GLIPTIN is rapidly absorbed, with peak plasma concentrations (median Tmax) occurring 1 to 4 hours post dose. Following a single oral 100 mg dose, mean plasma AUC of GLIPTIN is 8.52 μM•hr, Cmax is 950 nM, and apparent terminal half-life (t½) is 12.4 hours. Plasma AUC of GLIPTIN increased approximately 14% following 100 mg doses at steady-state compared to the first dose. The absolute bioavailability of sitagliptin is approximately 87%. Approximately 79% of sitagliptin is excreted unchanged in the urine and 100% of the administered radioactivity was eliminated in feces (13%) or urine (87%) within one week of dosing. In patients with moderate and severe renal insufficiency, as well as in ESRD patients requiring dialysis, lower dosages are recommended.

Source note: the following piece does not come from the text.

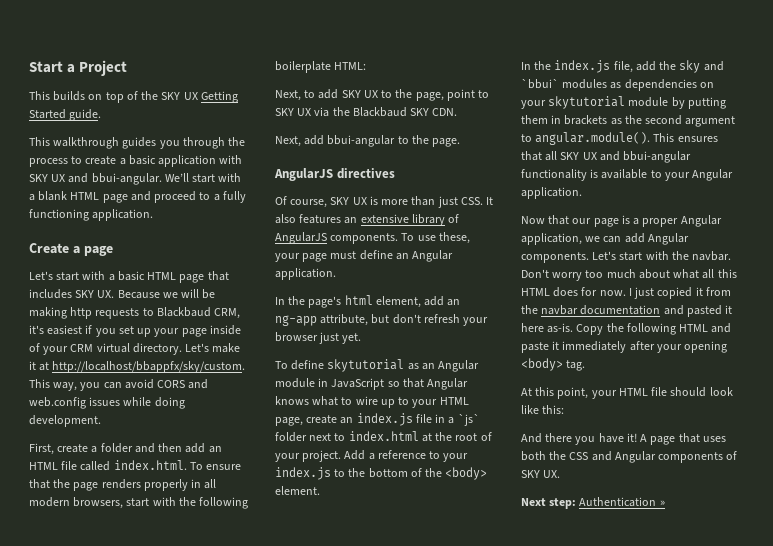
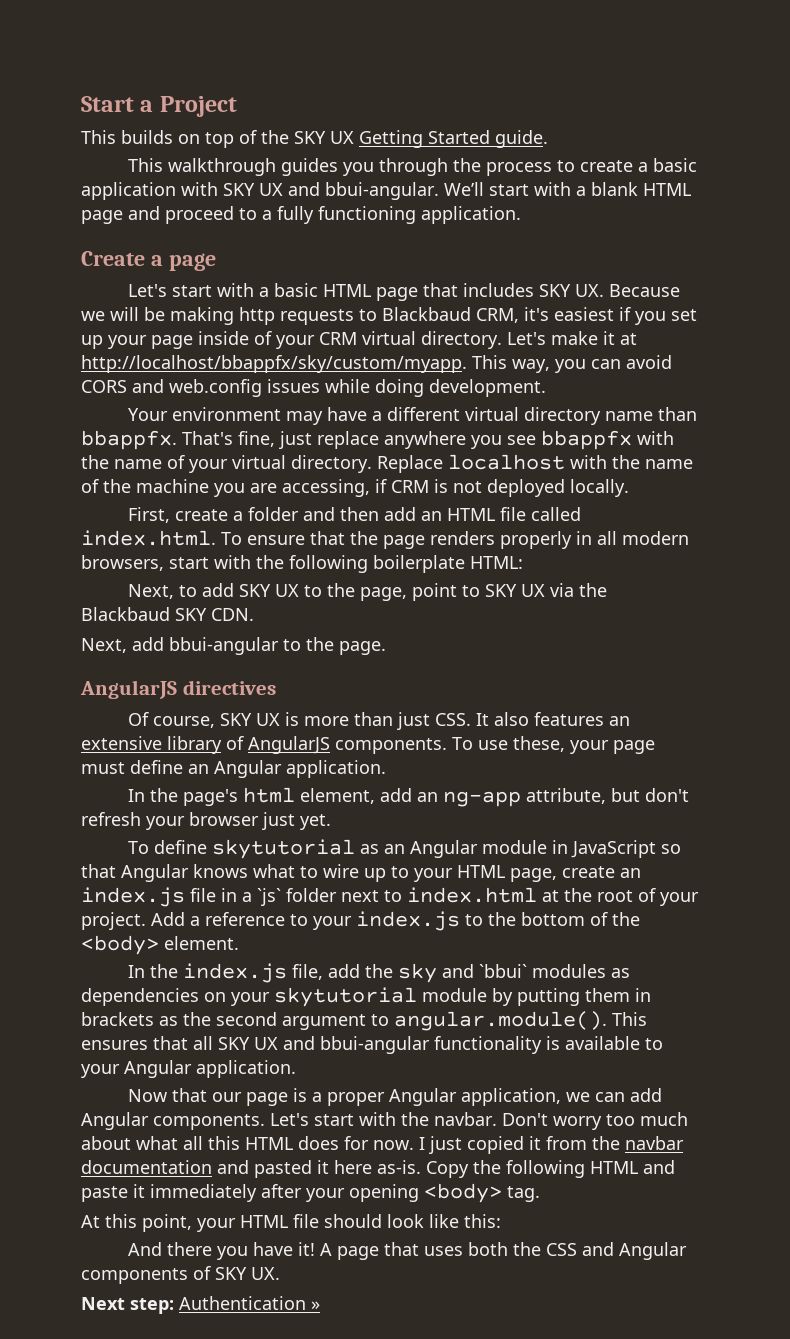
- Let's make it at http://localhost/bbappfx/sky/custom.
+ Let's make it at http://localhost/bbappfx/sky/custom/myapp.
+ Your environment may have a different virtual directory name than bbappfx. That's fine, just replace anywhere you see bbappfx with the name of your virtual directory. Replace localhost with the name of the machine you are accessing, if CRM is not deployed locally.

Type 2 diabetes: 100 mg once daily For patients with moderate renal insufficiency (CrCl greater than or equal to 30 to less than 50 mL/min, the dose of Gliptin is 50 mg once daily. For patients with severe renal insufficiency or with end-stage renal disease (ESRD) requiring hemodialysis or peritoneal dialysis, the dose of sitagliptin is 25 mg once daily.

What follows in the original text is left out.